*** Source records ***

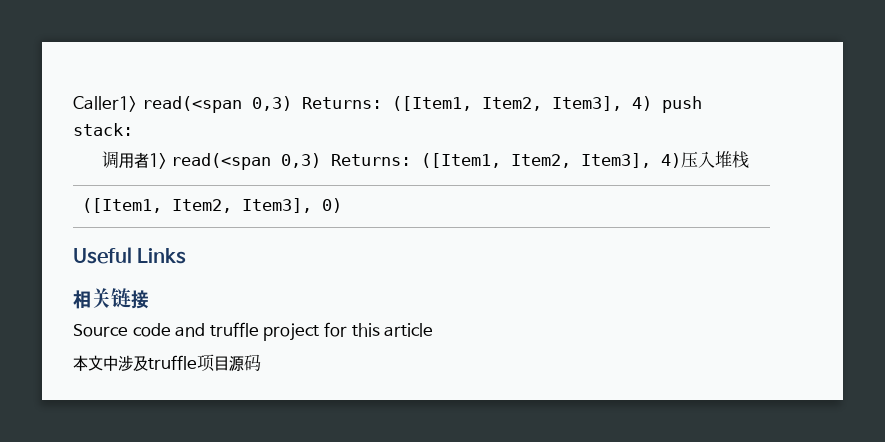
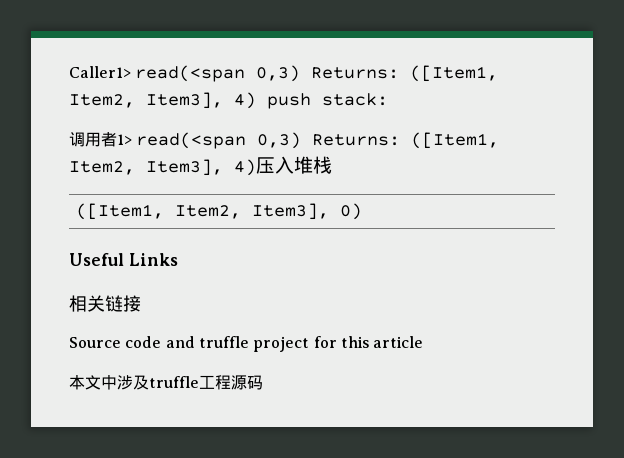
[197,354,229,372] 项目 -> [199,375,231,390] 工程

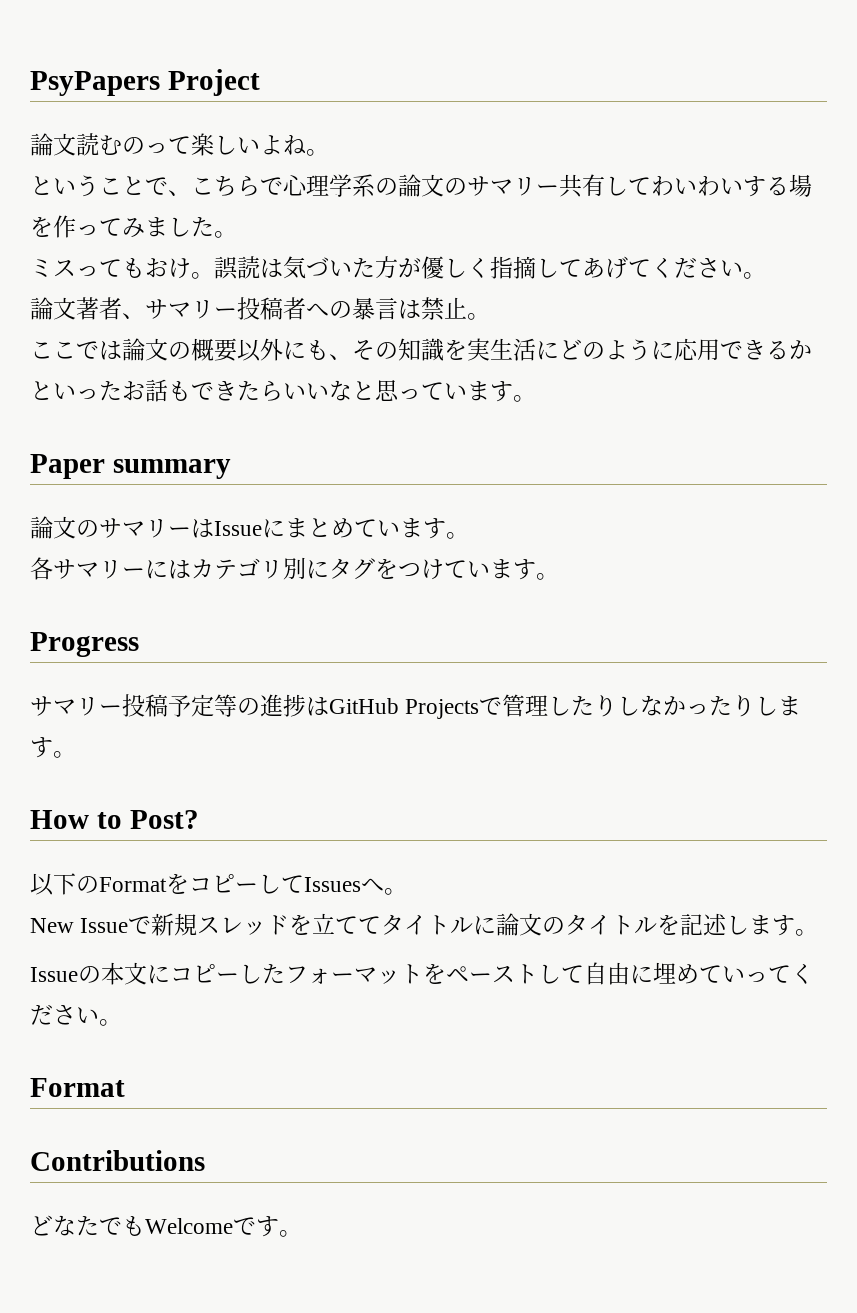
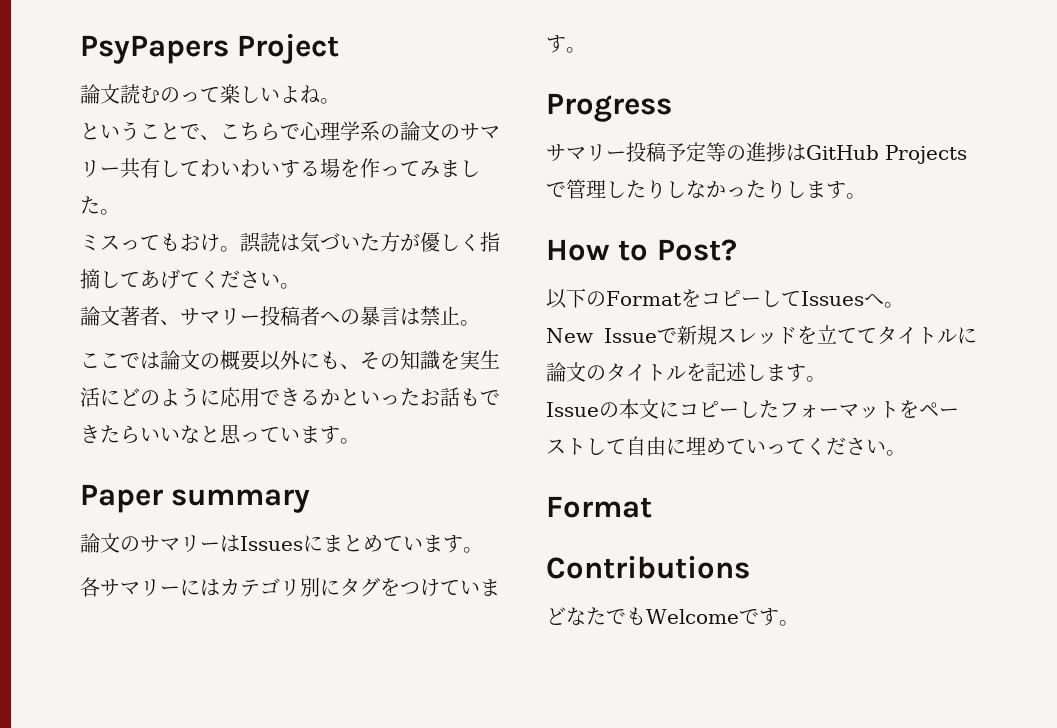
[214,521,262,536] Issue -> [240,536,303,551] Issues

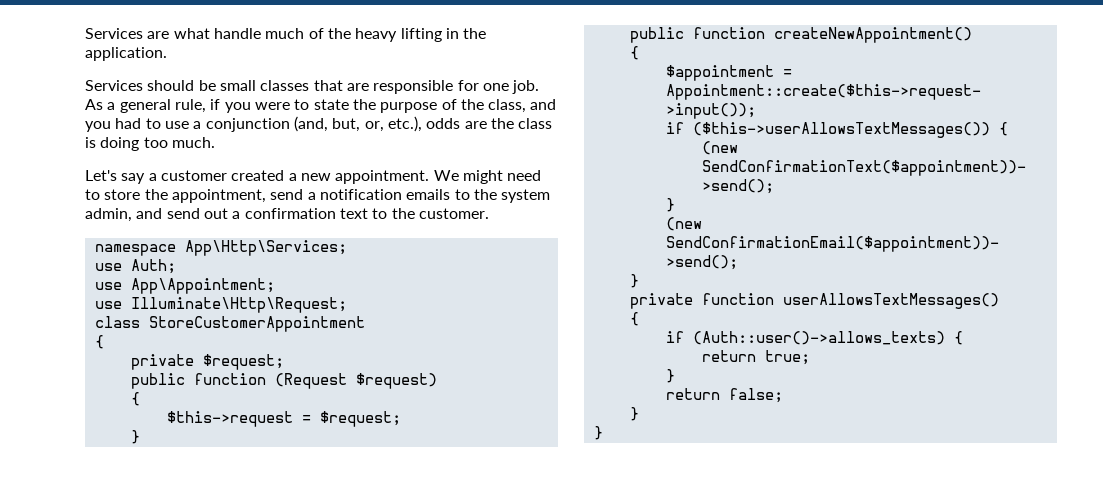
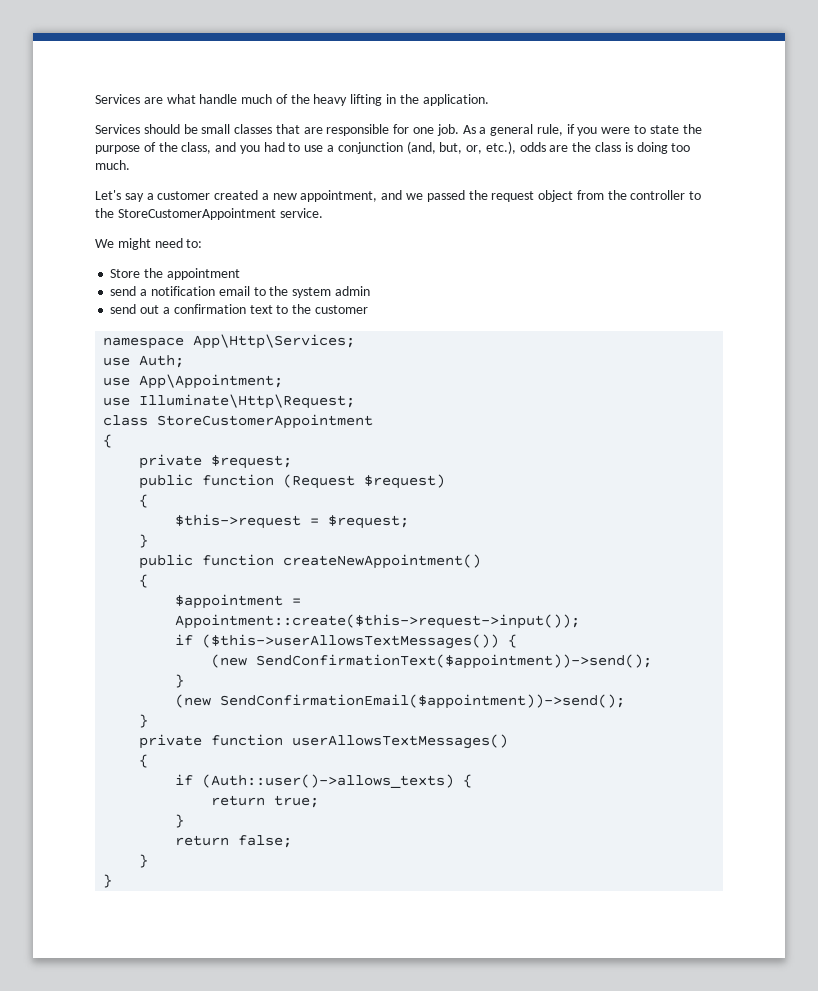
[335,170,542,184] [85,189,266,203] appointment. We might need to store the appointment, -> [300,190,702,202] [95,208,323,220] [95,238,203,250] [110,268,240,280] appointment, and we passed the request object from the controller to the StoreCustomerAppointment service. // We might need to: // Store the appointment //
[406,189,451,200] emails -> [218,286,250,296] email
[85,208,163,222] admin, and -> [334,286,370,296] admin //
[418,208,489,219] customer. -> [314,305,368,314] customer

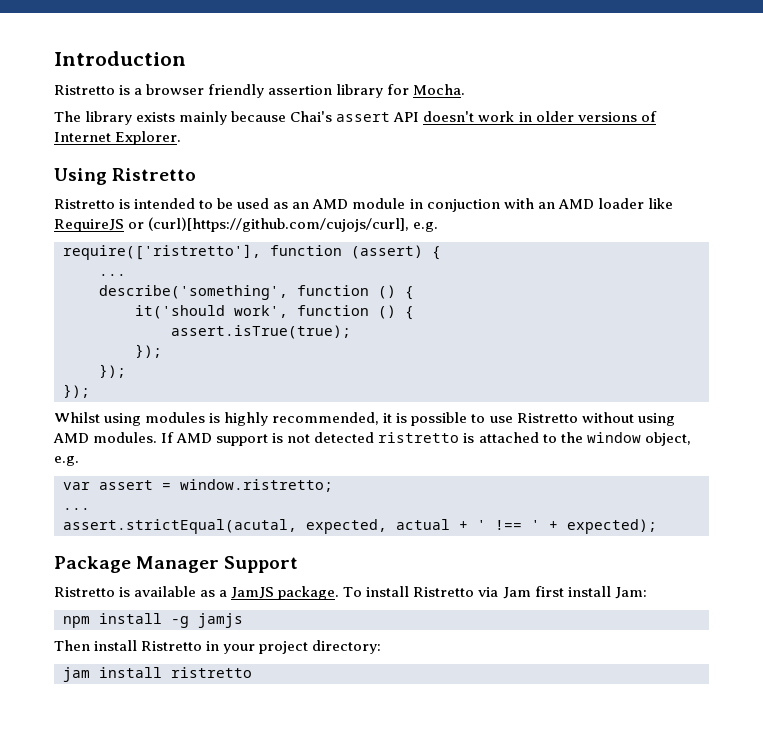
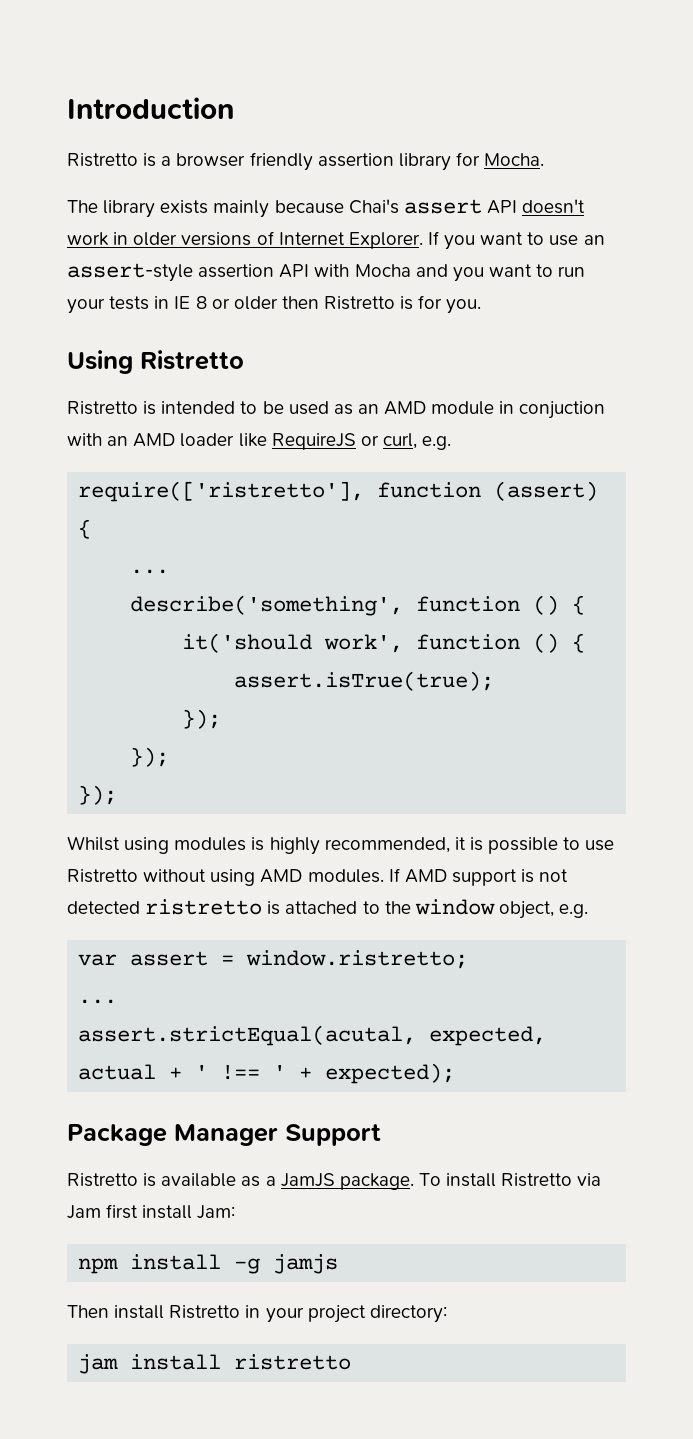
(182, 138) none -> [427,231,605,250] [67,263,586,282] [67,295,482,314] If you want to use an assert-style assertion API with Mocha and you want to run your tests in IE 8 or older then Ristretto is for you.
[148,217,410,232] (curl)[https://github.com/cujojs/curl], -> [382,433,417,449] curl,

*** End of Source records ***

§ **Exercise description**
After dropping the pictures, reproduce exactly the lines from the first line of the entries through the line containing "[418,208,489,219] customer. ->", both included.

§ **Solution for this exercise**
[197,354,229,372] 项目 -> [199,375,231,390] 工程

[214,521,262,536] Issue -> [240,536,303,551] Issues

[335,170,542,184] [85,189,266,203] appointment. We might need to store the appointment, -> [300,190,702,202] [95,208,323,220] [95,238,203,250] [110,268,240,280] appointment, and we passed the request object from the controller to the StoreCustomerAppointment service. // We might need to: // Store the appointment //
[406,189,451,200] emails -> [218,286,250,296] email
[85,208,163,222] admin, and -> [334,286,370,296] admin //
[418,208,489,219] customer. -> [314,305,368,314] customer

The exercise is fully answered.